Deploy Kirby Sites on Fly.io

Wednesday, August 16, 2023
Tags: kirby hosting

This assumes you’re starting with an existing Kirby project and you don’t keep your content/ folder in version control.

Create a new “Laravel” app:

touch artisan
fly launch
rm artisan

Set up persistent storage

Since Fly.io is a fancy platform-as-a-service and not an old school host where you just throw files and they stay there no matter what, you’ll need to take special care to make a place for Kirby’s content/ (where all your content is) and storage/ (where your user account data is) that lives outside of what code you deploy.

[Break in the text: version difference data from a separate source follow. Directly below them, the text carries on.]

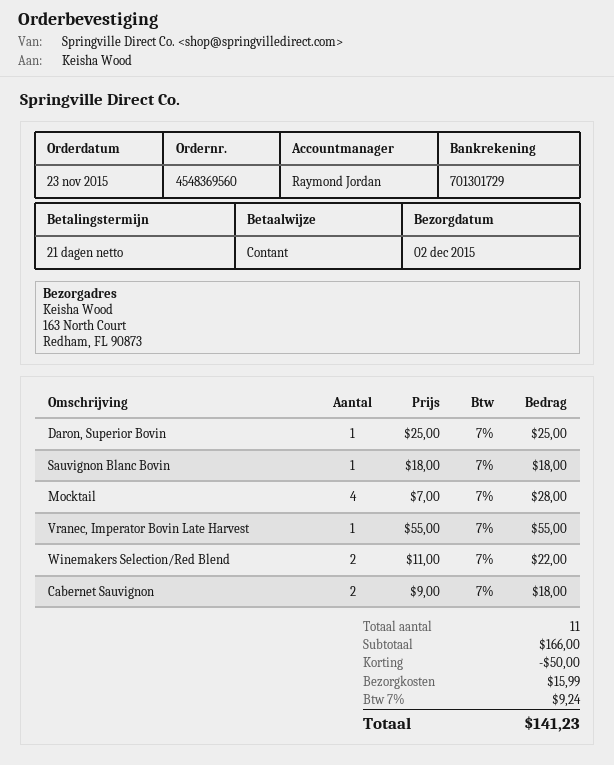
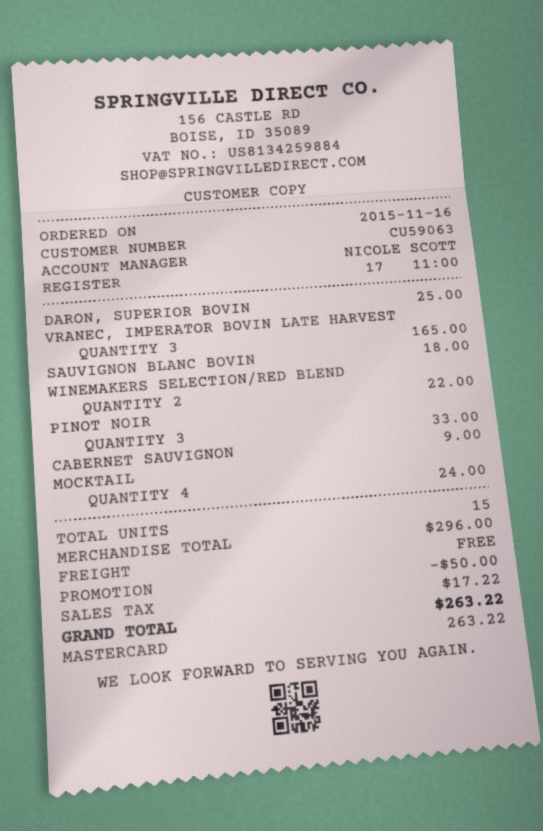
order date: 2015-11-23 -> 2015-11-16
sales rep: Raymond Jordan -> NICOLE SCOTT
payment method: cash -> Mastercard
Mocktail: 4 for 28.00 -> 4 for 24.00
Vranec, Imperator Bovin Late Harvest: 1 for 55.00 -> 3 for 165.00
Cabernet Sauvignon: 2 for 18.00 -> 1 for 9.00
PINOT NOIR: none -> 3 for 33.00
total quantity: 11 -> 15
subtotal: 166.00 -> 296.00
shipping: 15.99 -> 0.00
tax: 9.24 -> 17.22
total: 141.23 -> 263.22

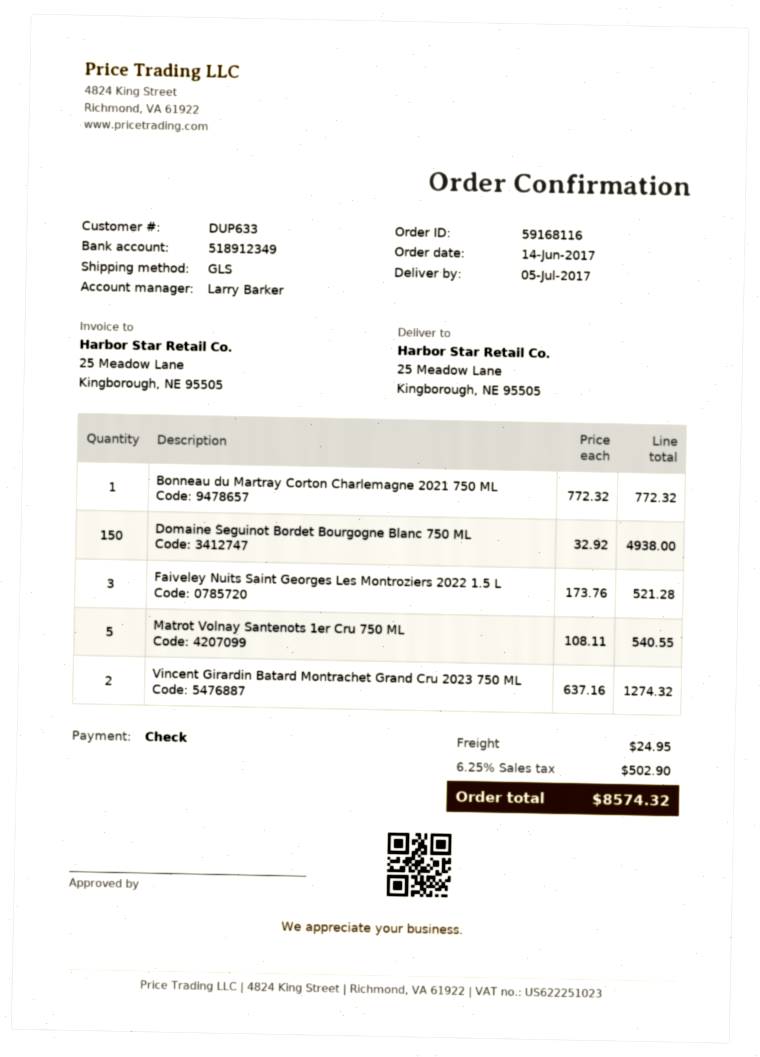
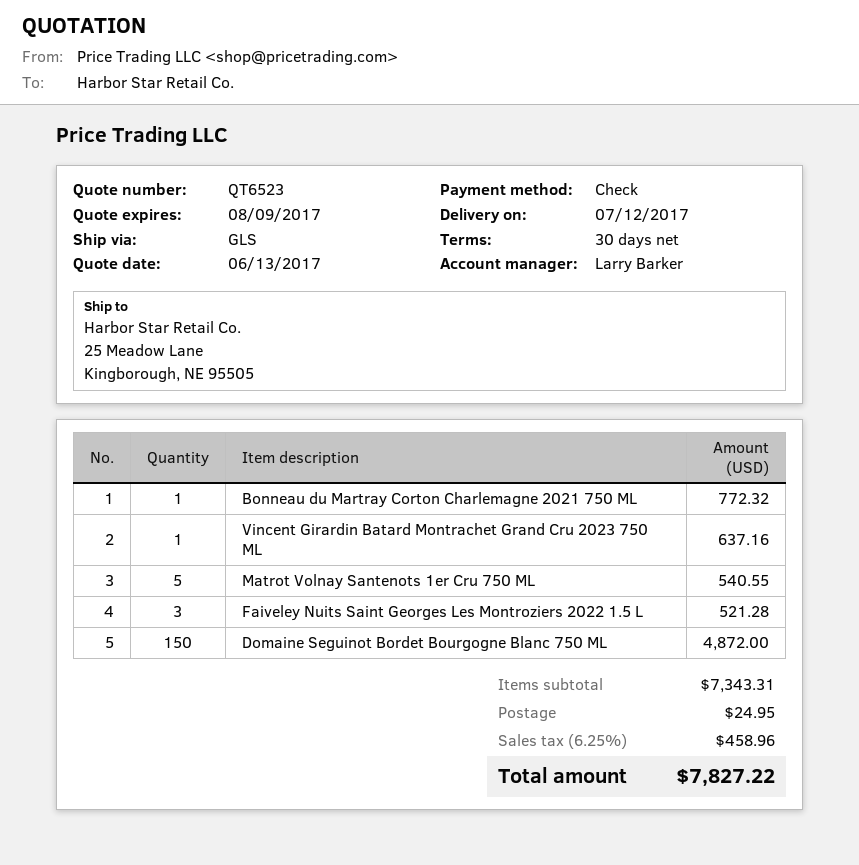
delivery date: 2017-07-05 -> 2017-07-12
Domaine Seguinot Bordet Bourgogne Blanc 750 ML: 150 for 4938.00 -> 150 for 4872.00
Vincent Girardin Batard Montrachet Grand Cru 2023 750 ML: 2 for 1274.32 -> 1 for 637.16
tax: 6.25% = 502.90 -> 6.25% = 458.96
total: 8574.32 -> 7827.22

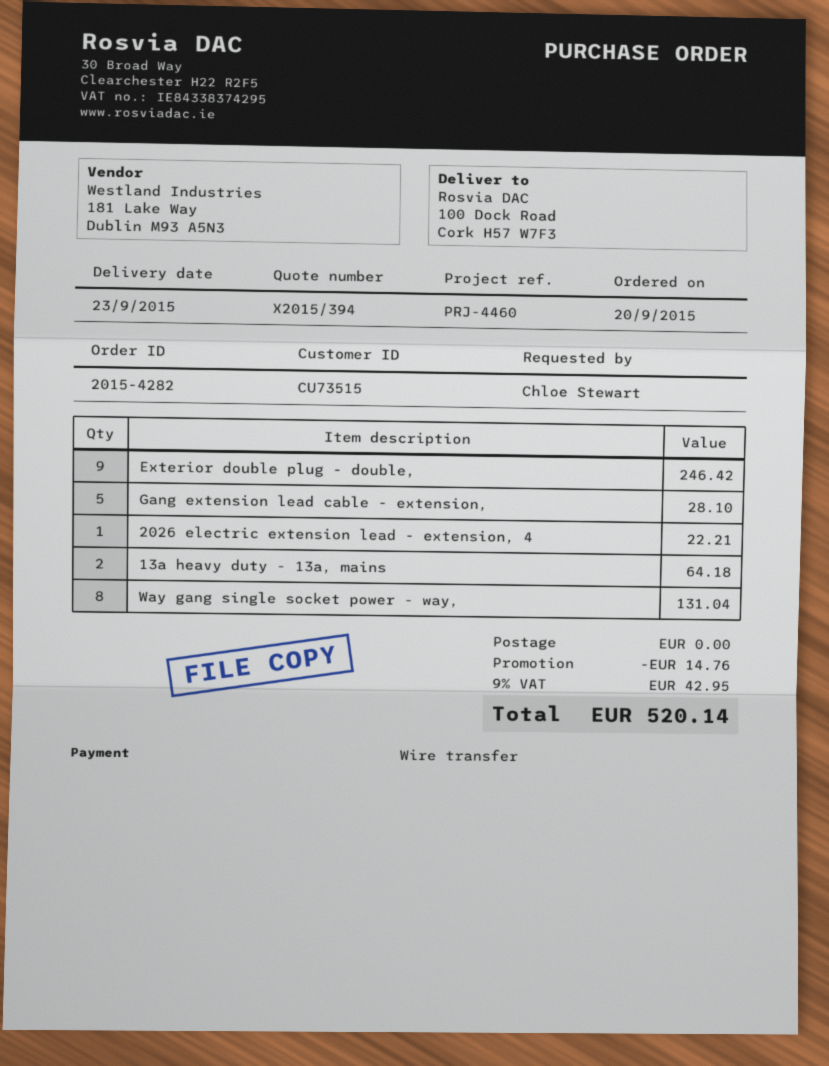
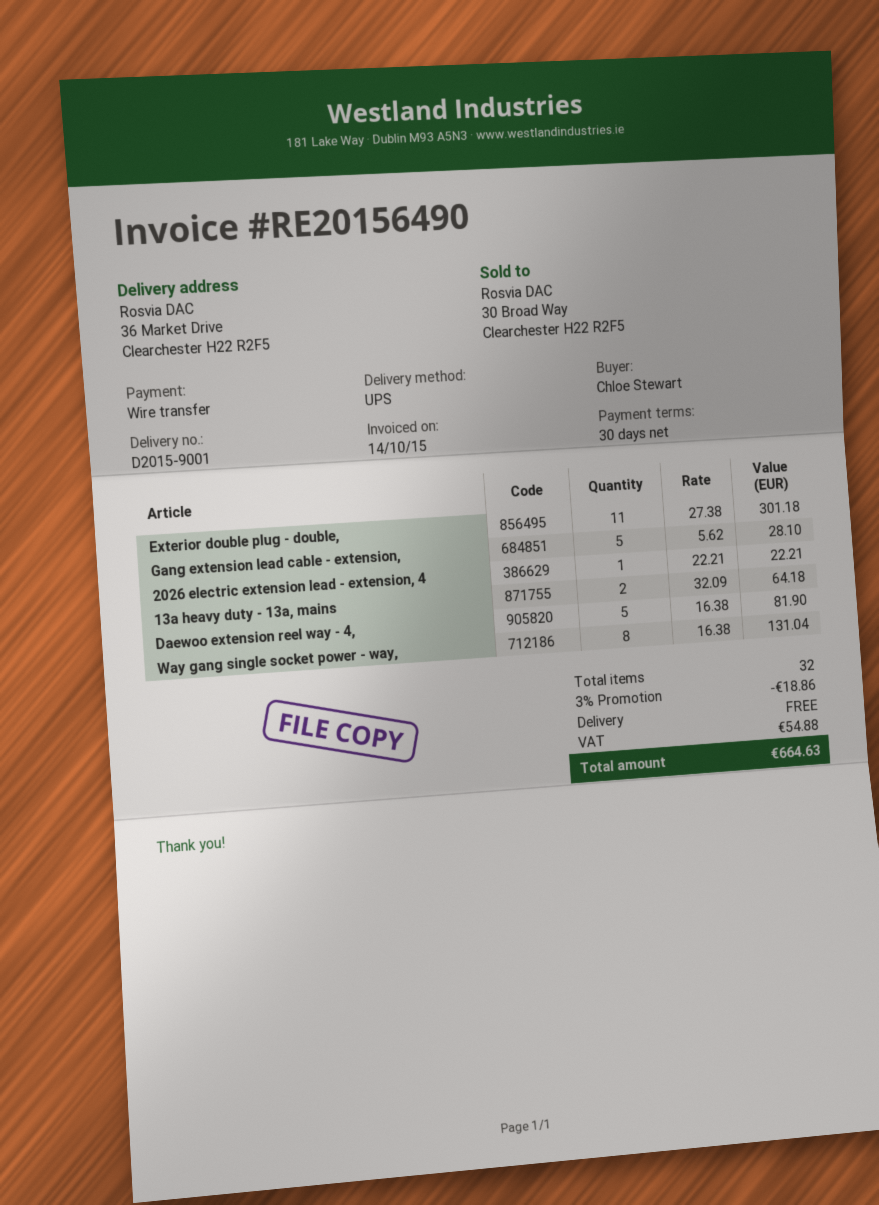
ship to: 100 Dock Road, Cork H57 W7F3 -> 36 Market Drive, Clearchester H22 R2F5
Exterior double plug - double,: 9 for 246.42 -> 11 for 301.18
Daewoo extension reel way - 4,: none -> 5 for 81.90
discount: 14.76 -> 18.86
tax: 42.95 -> 54.88
total: 520.14 -> 664.63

Create a folder called persistent in the root of your project. Move both your content and storage folders into it.

Tell Kirby where to find where to find those folders. Adjust the values for content and storage in public/index.php like so:

<?php

include __DIR__ . '/../kirby/bootstrap.php';

$kirby = new Kirby([
    'roots' => [
        'index'    => __DIR__,
        'base'     => $base    = dirname(__DIR__),
        'content'  => $base . '/persistent/content', # CHANGED
        'site'     => $base . '/site',
        'storage'  => $storage = $base . '/persistent/storage', # CHANGED
        'accounts' => $storage . '/accounts',
        'cache'    => $storage . '/cache',
        'sessions' => $storage . '/sessions',
    ]
]);

echo $kirby->render();

Create the volume. Make sure to use the same region as you selected for your app.

fly volumes create persistent --size 1

Mount the volume in your fly.toml (at the end of the file):

# More stuff…

[[mounts]]
  source = "persistent"
  destination = "/var/www/html/persistent"
  processes = ["app"]

Adjust the “Laravel” things Fly auto-generated

Adjust things as needed in .gitignore and .dockerignore.

Be sure to add persistent/ as well as other stuff that Kirby already has in their default .gitignore such as:

persistent/
/public/media
!/public/media/index.html
/site/cache/*
!/site/cache/index.html
/site/accounts/*
!/site/accounts/index.html
/site/sessions/*
!/site/sessions/index.html
/site/config/.license
.lock
/kirby
/vendor

Adjust entrypoint script

Add these lines to the top of .fly/entrypoint.sh to make it Kirby-friendly:

#!/usr/bin/env sh

# Disable Swoole to prevent `Cannot redeclare go()` error
phpdismod swoole

# More stuff…

Basically gut the Dockerfile

Remove this stuff:

  1. Things referring to artisan or laravel and other Laravel-related things
  2. Vite-related things
    • I guess unless you’re using Vite already for some reason?
  3. All the node_modules_go_brrr stuff.
    • For my uses, I replaced it all with npm run build

Here’s my entire Dockerfile. If you figure out how to improve this (hopefully simplifying it even more), please let me know!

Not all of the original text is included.